Réponse : C'est un grand plaisir pour moi de venir pour la première fois effectuer une visite dans ce beau pays qu'est la Pologne sur l'invitation du Ministre des Affaires étrangères Radoslaw Sikorski. Je voudrais saisir cette occasion pour exprimer mes meilleurs vœux au peuple polonais. Le peuple chinois ne saura pas oublier que la Pologne a été l'un des premiers pays à reconnaître la Chine nouvelle et à établir des relations diplomatiques avec elle. Depuis 62 ans, son amitié traditionnelle avec le peuple polonais n'a jamais changé malgré les aléas sur la scène internationale.
Le Président Hu Jintao a effectué une visite en Pologne en 2004. Les deux pays ont établi à cette occasion un partenariat amical. Depuis, leur coopération mutuellement avantageuse n'a cessé d'obtenir de nouveaux progrès dans différents domaines. La connaissance et la confiance mutuelles entre les deux parties se sont accrues de façon continue grâce à la poursuite des échanges de haut niveau qui sont très étroits. Forte d'un volume commercial qui a augmenté de 23,8% en glissement annuel pour atteindre 11,14 milliards de dollars US en 2010, la Pologne continue à être le plus grand partenaire commercial de la Chine en Europe centrale et en Europe de l'Est. Elle a marqué une présence réussie à l'Expo Shanghai 2010 avec un pavillon national qui a attiré plus de huit millions de visiteurs. Elle a également organisé avec succès des célébrations en Chine pour le bicentenaire de la naissance de Frédéric Chopin.
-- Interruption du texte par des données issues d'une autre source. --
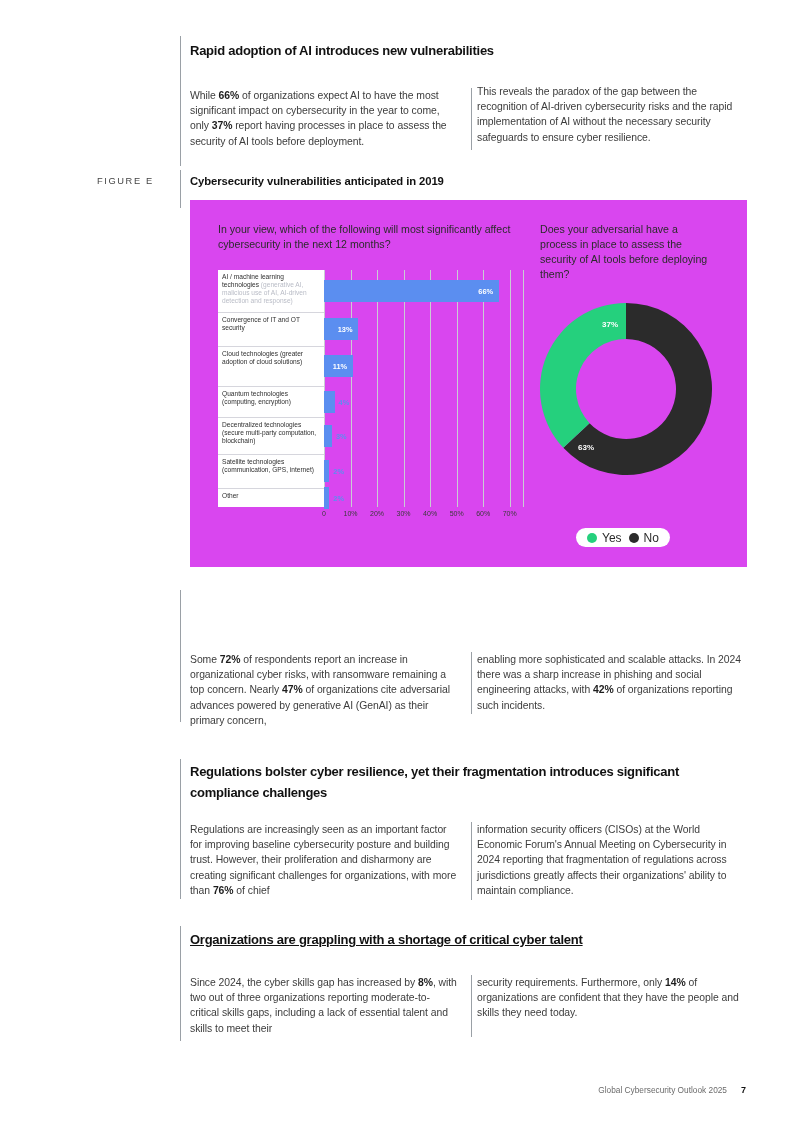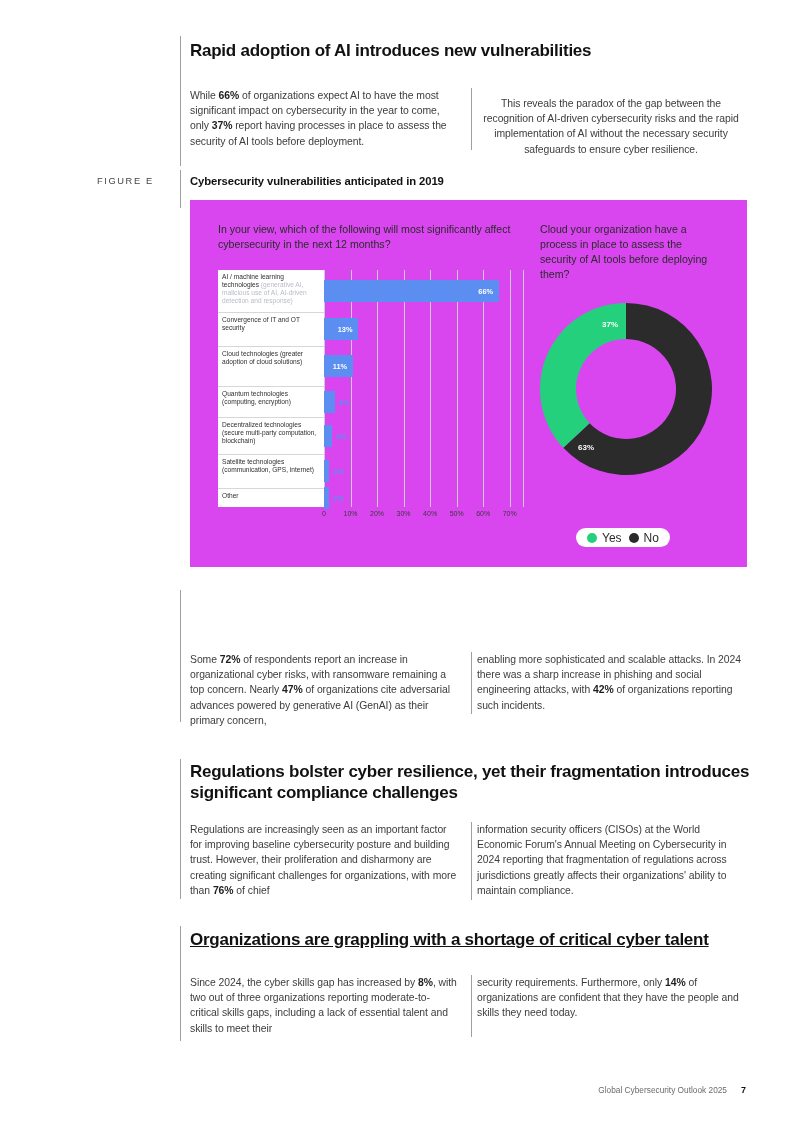--- a/index.html
+++ b/index.html
@@ -15,7 +15,7 @@
 
   
   .h-sec{
-    position:absolute;font-size:17px;font-weight:bold;
+    position:absolute;font-size:13px;font-weight:bold;
     letter-spacing:-0.25px;line-height:21px;color:#111;
   }
 

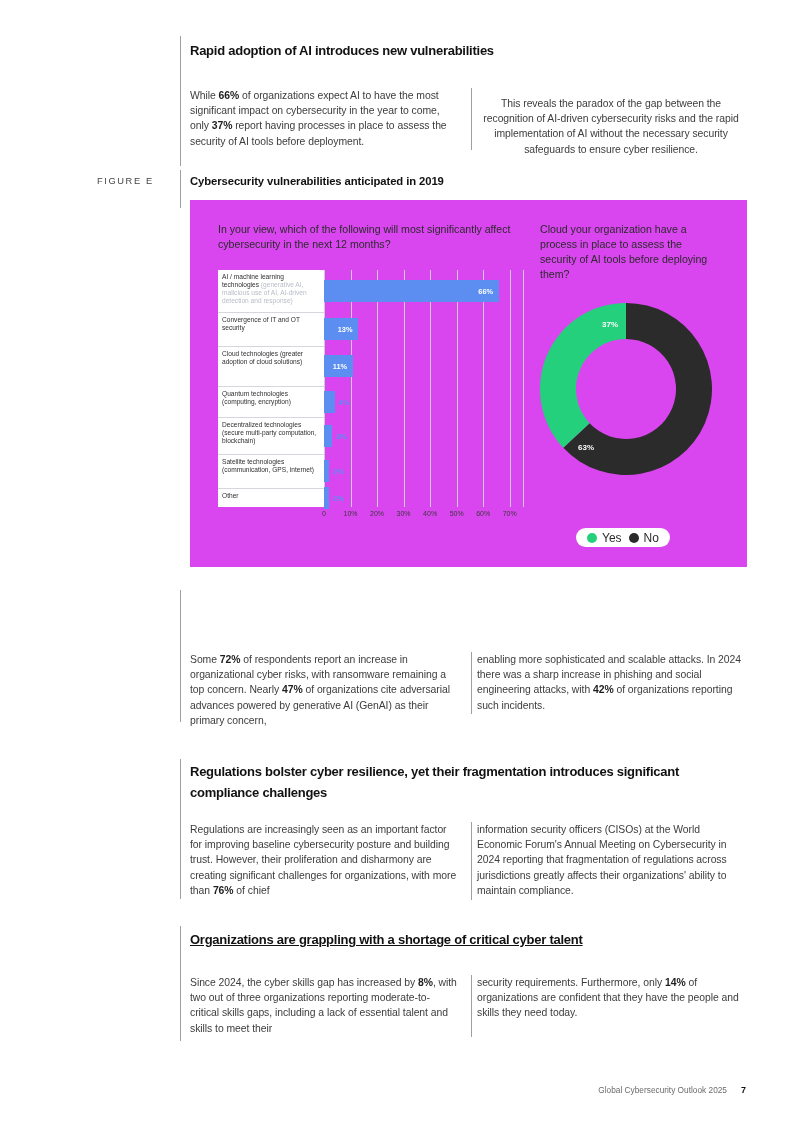--- a/index.html
+++ b/index.html
@@ -114,7 +114,7 @@
 
   <div class="rule" style="left:471px;top:88px;height:62px;"></div>
 
-  <div class="p-col" style="left:477px;top:96px;width:268px;text-align:center;">This reveals the paradox of the gap between the recognition of AI-driven cybersecurity risks and the rapid implementation of AI without the necessary security safeguards to ensure cyber resilience.</div>
+  <div class="p-col" style="left:477px;top:84px;width:268px;">This reveals the paradox of the gap between the recognition of AI-driven cybersecurity risks and the rapid implementation of AI without the necessary security safeguards to ensure cyber resilience.</div>
 
   <div class="rule" style="left:180px;top:170px;height:38px;"></div>
 

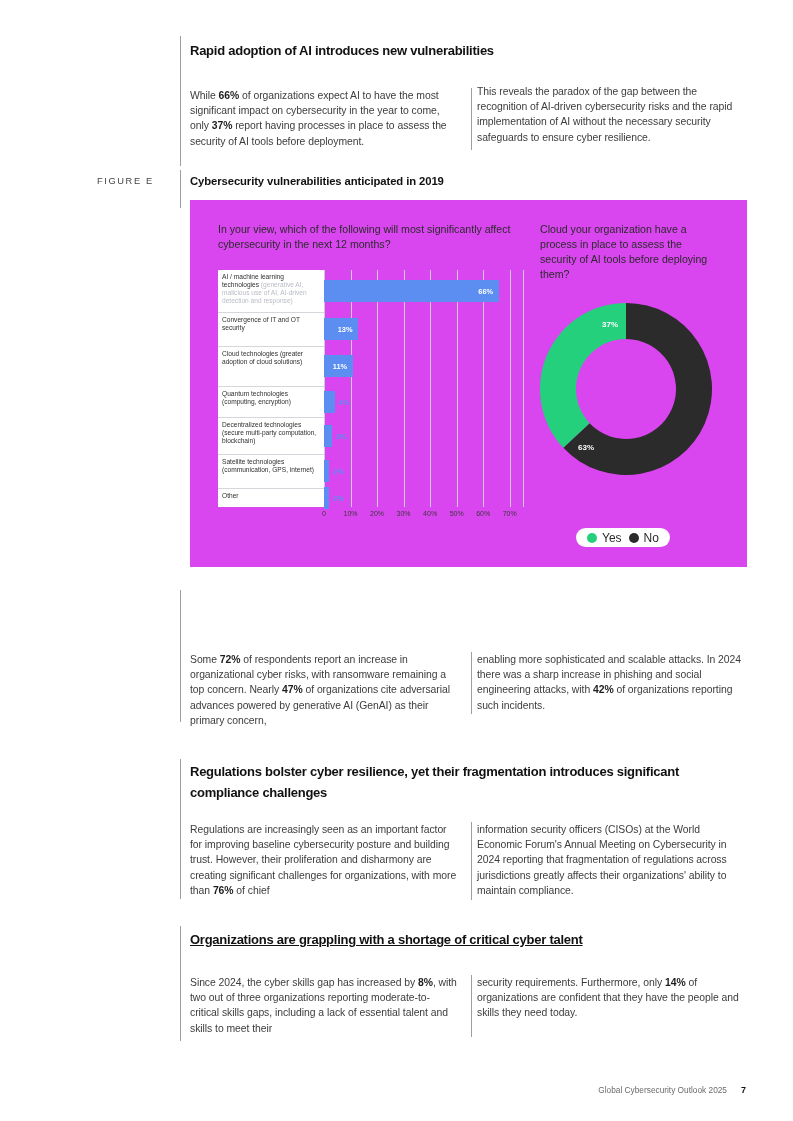--- a/index.html
+++ b/index.html
@@ -181,7 +181,7 @@
     </div>
 
     <div class="donut-wrap">
-      <div class="q-text" style="left:2px;top:4px;width:176px;">Cloud your organization have a process in place to assess the security of AI tools before deploying them?</div>
+      <div class="q-text" style="left:2px;top:4px;width:176px;">Does your adversarial have a process in place to assess the security of AI tools before deploying them?</div>
 
       <div class="donut"><svg width="172" height="172" viewBox="0 0 172 172">
             <path d="M 86 0 A 86 86 0 1 1 23.308698041758596 144.8710511098672 L 49.55156862892942 120.22735529643442 A 50 50 0 1 0 86 36 Z" fill="#2b2b2b"></path>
De son côté, la Chine a ouvert quatre instituts Confucius en Pologne. Par ailleurs, 19 jumelages ont été établis entre des villes et provinces chinoises et polonaises, et leur coopération substantielle s'est avérée fructueuse.
La Chine attache une grande importance au développement de ses relations avec la Pologne et entend travailler ensemble avec celle-ci pour élargir et approfondir davantage leur coopération mutuellement avantageuse dans tous les domaines et faire progresser sans cesse le partenariat amical sino-polonais. Premièrement, il convient de poursuivre dans tous les milieux et à tous les échelons les échanges de personnes, tels que les échanges de haut niveau de même que ceux entre gouvernements, partis politiques et organes législatifs, afin d'approfondir la confiance mutuelle. Deuxièmement, il importe d'élargir les relations économiques et commerciales. La Chine encourage les entreprises chinoises à importer plus de produits polonais et souhaite un élargissement des investissements croisés afin de réaliser les avantages réciproques et le gagnant-gagnant. Nous entendons nous inspirer des technologies avancées et des expériences réussies de la Pologne dans les domaines de la protection de l'environnement, de l'exploitation du charbon et des nouvelles énergies. Et nous soutenons la participation des entreprises chinoises performantes au développement économique de la Pologne. Troisièmement, il faut élargir les échanges et la coopération dans les domaines culturel, éducatif et touristique afin d'accroître la connaissance mutuelle entre les deux peuples. Quatrièmement, il convient de renforcer les consultations et coordinations dans les enceintes multilatérales telles que l'ONU et dans les affaires internationales et régionales pour œuvrer ensemble à la paix, à la coopération et au développement dans le monde.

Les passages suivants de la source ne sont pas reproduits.